If the document already exists, it will be throw an error, so you need to check if the document exists first.
• client.documents.get_info(collection_name: str, path: str, include_content: bool = False) -> DocumentResponse
• client.documents.get_info_list(collection_name: str, limit: int = 1024, id_gt: Optional[str] = None) -> List[DocumentMetadataResponse]
• client.documents.update(collection_name: str, path: str, metadata: Optional[dict]) -> UpdateDocumentResponse
• client.documents.delete(collection_name: str, path: str) -> None
🔎 Queries
• client.queries.top_documents(collection_name: str, query: str, k: int, filter: Optional[dict] = None, include_metadata: bool = False, latency_mode: str = "low") -> List[DocumentRetrievalResponse]
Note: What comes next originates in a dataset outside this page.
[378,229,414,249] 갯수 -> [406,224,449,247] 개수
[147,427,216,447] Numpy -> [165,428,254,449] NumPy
• client.queries.top_pages(collection_name: str, query: str, k: int, filter: Optional[dict] = None, include_content: bool = False, latency_mode: str = "low") -> List[PageRetrievalResponse]
• client.queries.top_snippets(collection_name: str, query: str, k: int, filter: Optional[dict] = None, precise_responses: bool = False) -> List[SnippetResponse]
📊 Status
• client.status.get(collection_name: Optional[str] = None) -> StatusResponse
📑 Parsers
• client.parsers.parse_document(base64_data: str) -> ParseDocumentResponse
📌 Expected Response Models
All responses return structured BaseModel objects as follows:
1️⃣ DocumentResponse
Used in get_info()
python
class DocumentResponse(BaseModel):
id: str # UUID of the document
collection_name: str
path: str
metadata: Dict[str, str] # Metadata key-value pairs
index_status: str # Enum: "parsing_failed", "not_parsed", "parsing", "not_indexed", "indexing", "indexed"
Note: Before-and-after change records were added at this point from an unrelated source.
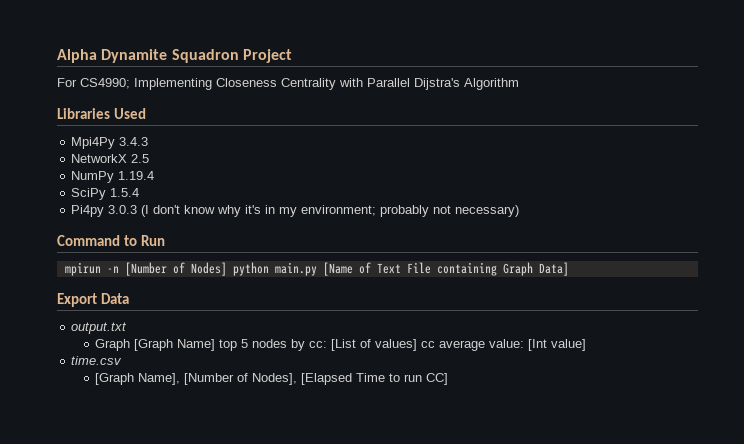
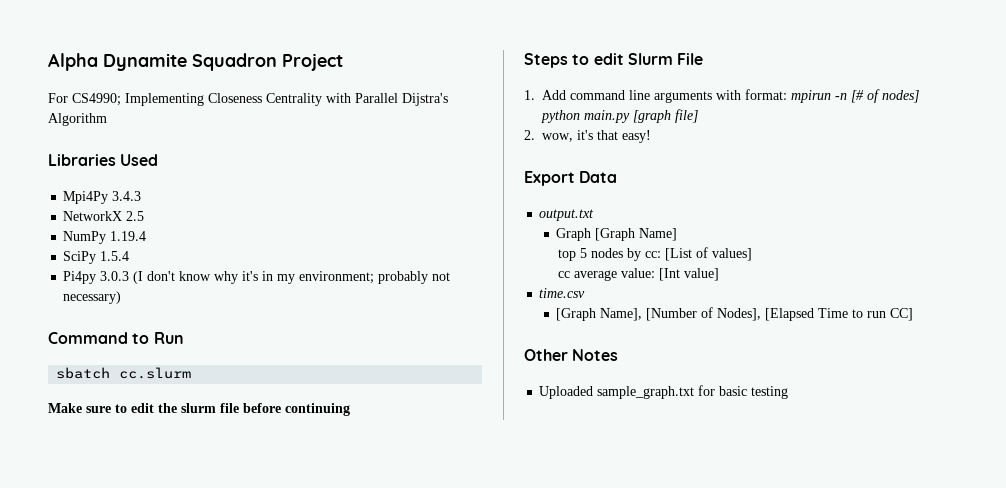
[64,262,569,276] mpirun -n [Number of Nodes] python main.py [Name of Text File containing Graph Data] -> [56,367,192,379] [48,403,350,416] [524,53,704,68] [524,89,919,103] [541,109,698,123] [524,130,651,143] sbatch cc.slurm // Make sure to edit the slurm file before continuing // Steps to edit Slurm File // 1. Add command line arguments with format: mpirun -n [# of nodes] python main.py [graph file] // 2. wow, it's that easy!
(216, 345) none -> (678, 234) //
(418, 345) none -> (753, 254) //
(449, 379) none -> [524,349,619,361] [539,385,789,399] // Other Notes // Uploaded sample_graph.txt for basic testing

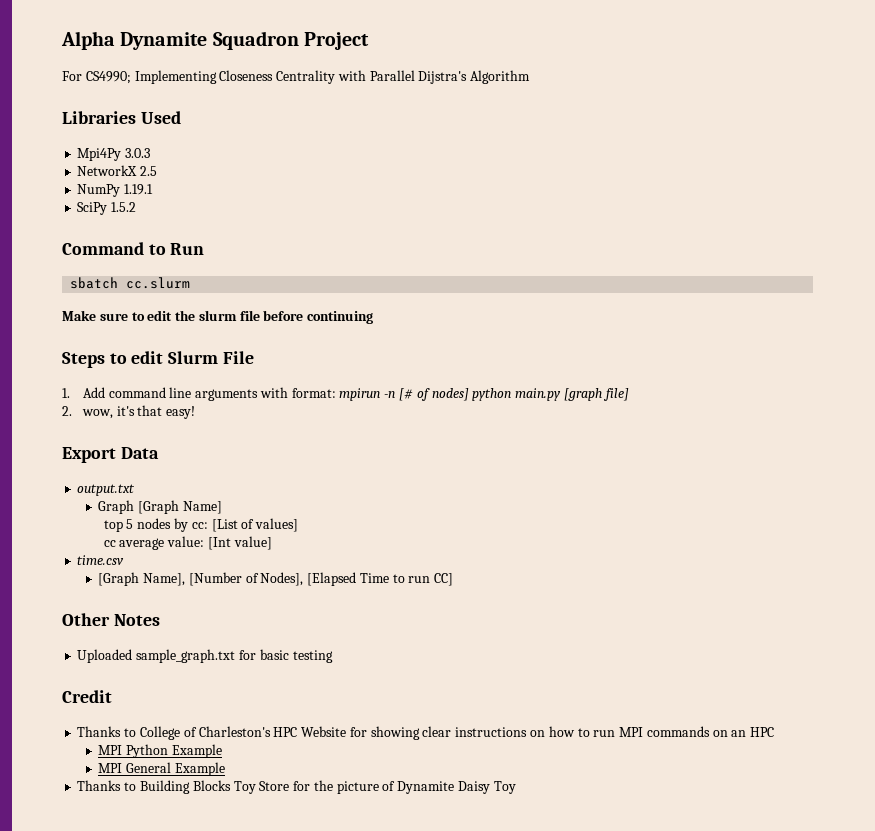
[112,191,142,201] 3.4.3 -> [125,148,151,158] 3.0.3
[110,231,147,241] 1.19.4 -> [124,184,154,195] 1.19.1
[100,251,130,261] [63,271,451,284] [63,291,122,304] 1.5.4 // Pi4py 3.0.3 (I don't know why it's in my environment; probably not necessary) -> [111,202,137,212] 1.5.2
(789, 392) none -> [62,690,112,703] [77,726,775,740] [98,744,222,758] [98,762,225,776] [77,780,516,794] // Credit // Thanks to College of Charleston's HPC Website for showing clear instructions on how to run MPI commands on an HPC // MPI Python Example // MPI General Example // Thanks to Building Blocks Toy Store for the picture of Dynamite Daisy Toy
num_pages: Optional[int] = None # Can be null
content: Optional[str] = None # Null unless `include_content=True`
2️⃣ UpdateDocumentResponse
Used in update()
python
class UpdateDocumentResponse(BaseModel):
previous_id: str # Old document UUID
new_id: str # New updated document UUID
3️⃣ DocumentRetrievalResponse
Used in top_documents()
python
class DocumentRetrievalResponse(BaseModel):
results: List[Response]
class Response(BaseModel):
path: str
metadata: Optional[Dict[str, str]] = None # Null if `include_metadata=False`
score: float # Relevancy score
4️⃣ PageRetrievalResponse
Used in top_pages()
python
class PageRetrievalResponse(BaseModel):
results: List[Response]
class Response(BaseModel):
path: str # Document path
page_index: int # 0-indexed page number
score: float # Relevancy score
content: Optional[str] = None # Null if `include_content=False`
5️⃣ SnippetResponse
Used in top_snippets()
python
class SnippetResponse(BaseModel):
results: List[Response]
class Response(BaseModel):
path: str
start_index: int # Start character index of snippet
end_index: int # End character index of snippet
page_span: List[int] # (start_page, end_page) index range
content: Optional[str] = None # Snippet text
score: float # Relevancy score
6️⃣ StatusResponse
Used in status.get()
python
class StatusResponse(BaseModel):
num_documents: int # Total document count
num_parsing_documents: int # Documents still being parsed
num_indexing_documents: int # Documents currently being indexed
num_indexed_documents: int # Successfully indexed documents
num_failed_documents: int # Documents that failed
7️⃣ ParseDocumentResponse
Used in parse_document()
python
class ParseDocumentResponse(BaseModel):
pages: List[str] # List of extracted page contents
📌 Additional Notes
1. Cursor should always use these BaseModels when generating SDK-based responses.
2. Metadata Filtering
• Document metadata is always dict[str, str | list[str]].
• Filters support operators: $eq, $ne, $gt, $gte, $lt, $lte (for equality and range queries).
3. Responses will always match these structures unless otherwise stated.